11 rooms and, best yet, a hot tub. There’s another $1.95 million well spent.

Next, I will need to get some R&R from all this energetic spending
— I’m exhausted! — so it’s off to Europe. For three months. With seven other people. Total cost? A paltry $135,200. Easy.

Then, of course, I’ll probably get so bored with spoiling myself that I’ll have to start helping out my family and friends. Pay off my parents’ house. Get some nice new cars for my dad, a few Matisse’s for my mom. Pay off all the college loans for all the people I like. Deck out my new condo and town house with the coolest furniture I can find, and go on one seriously brutal shopping spree with my sister.

But that stuff gets boring, and I’m estimating I’d still have more than $100 million to spend. So I’d invest in genetic engineering to create miniature giraffes — which would probably end up being bigger than Keurigs. I know I want two. I’ll name them Bonnie and Clyde.

Oh, and I want a Keurig. Definitely.

Then, you know, I’ll probably get around to doing some good in the world. Donate a couple million each to cancer research, my favorite animal shelter (Save the Animals Foundation), the Toledo Art Museum and whatever else I feel like. Not the Mormons — sorry, guys, I know Romney gave you $1.5 million last year, but it’s just not up my alley.

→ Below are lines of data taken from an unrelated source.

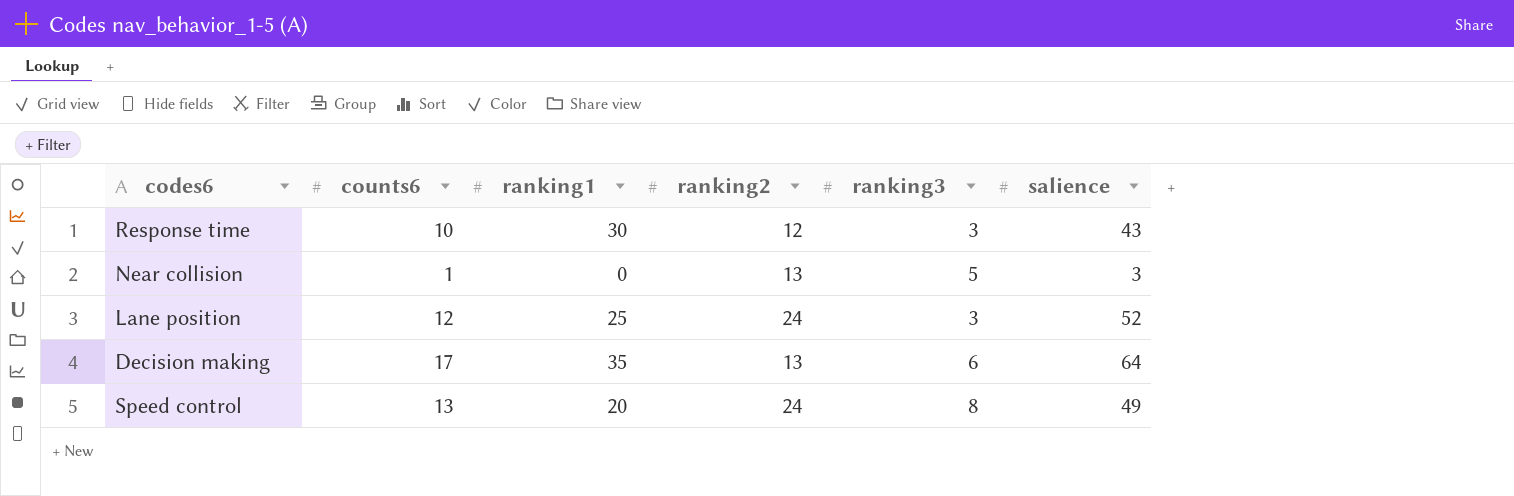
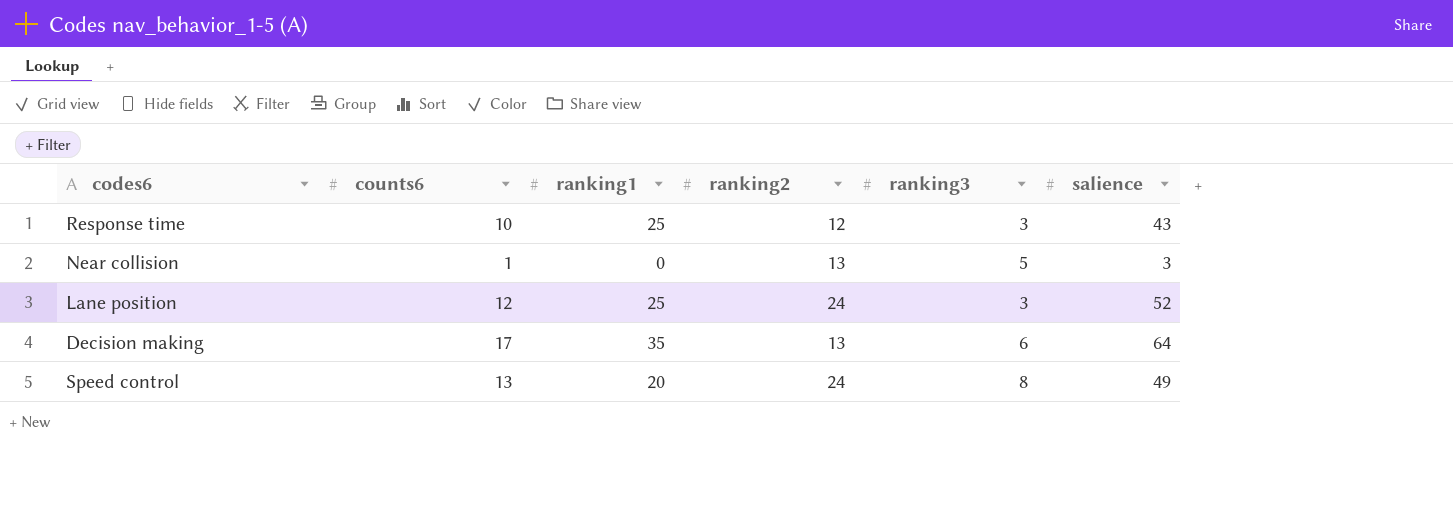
Response time | ranking1: 30 -> 25

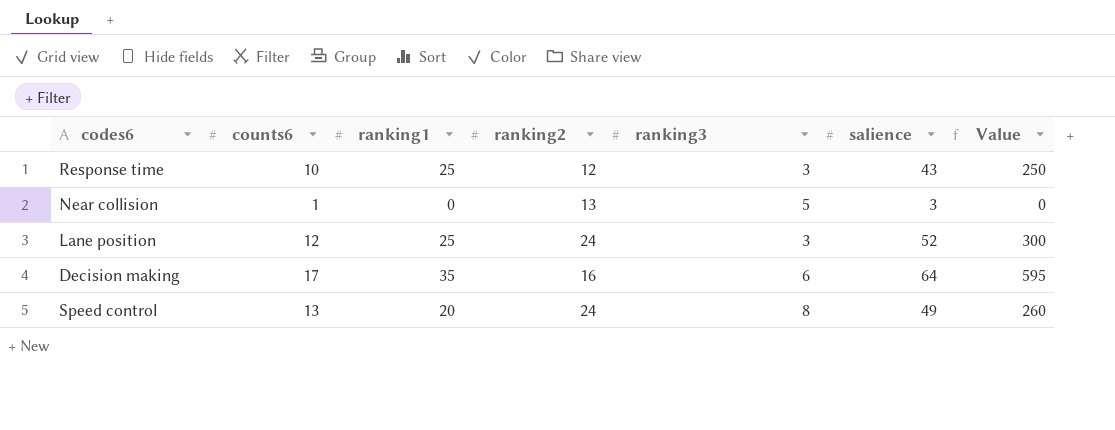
column Value | formula: none -> [counts6] * [ranking1]
Decision making | ranking2: 13 -> 16

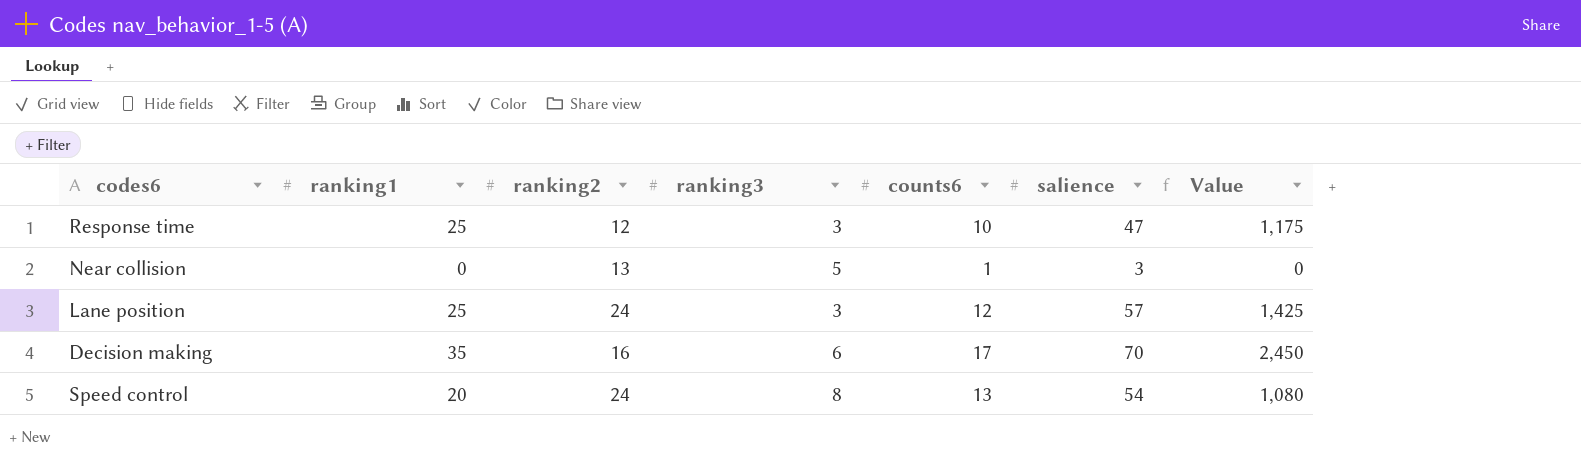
column counts6 | position: 2 -> 5
column Value | formula: [counts6] * [ranking1] -> [ranking1] * [salience]
Response time | salience: 43 -> 47
Lane position | salience: 52 -> 57
Decision making | salience: 64 -> 70
Speed control | salience: 49 -> 54

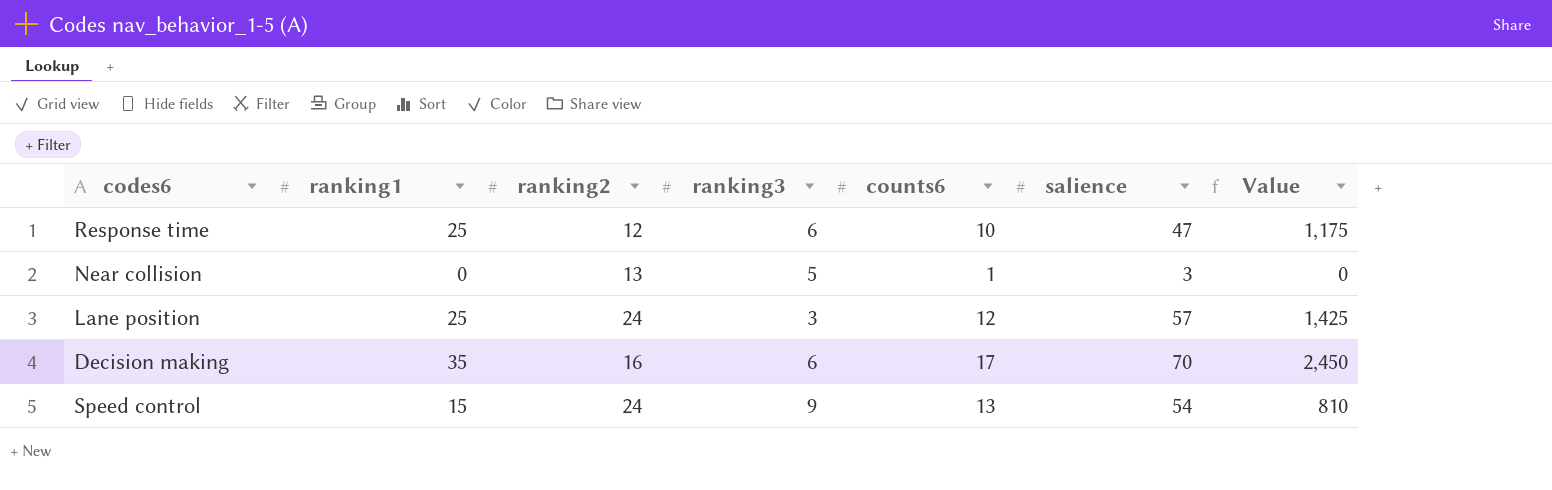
Response time | ranking3: 3 -> 6
Speed control | ranking1: 20 -> 15
Speed control | ranking3: 8 -> 9
Speed control | Value: 1,080 -> 810

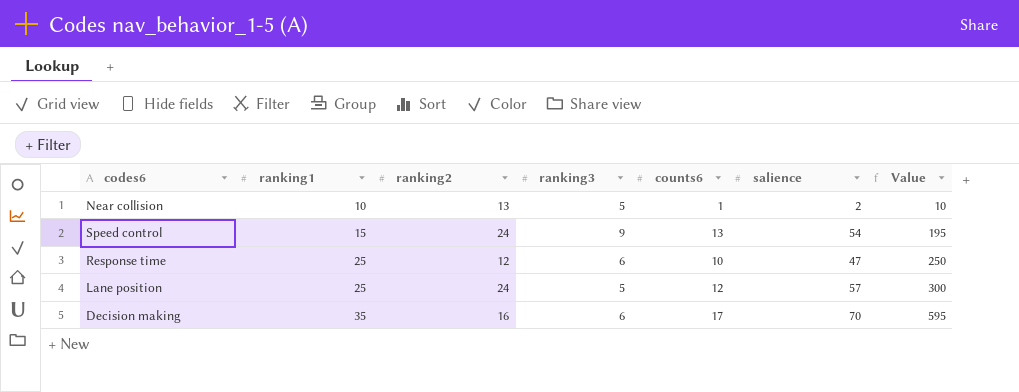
row order: none -> ranking1 ascending
column Value | formula: [ranking1] * [salience] -> [ranking1] * [counts6]
Near collision | ranking1: 0 -> 10
Near collision | salience: 3 -> 2
Lane position | ranking3: 3 -> 5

Then I’d walk around Cincinnati and hand out $100 bills to anyone who smiles at me. Because that’s the kind of stuff I think would be fun — little bits of do-good sprinkled around. Tip waitresses 300 percent. Pay for dinner for an entire restaurant of people. Pay for a good spring concert at UC and let everyone come for free — Lady Gaga? The Black Keys? Mumford and Sons? How about all three?
What I’m trying to say is, there are a lot of amazing things you could do with $250 million. I just don’t see Romney doing any of them.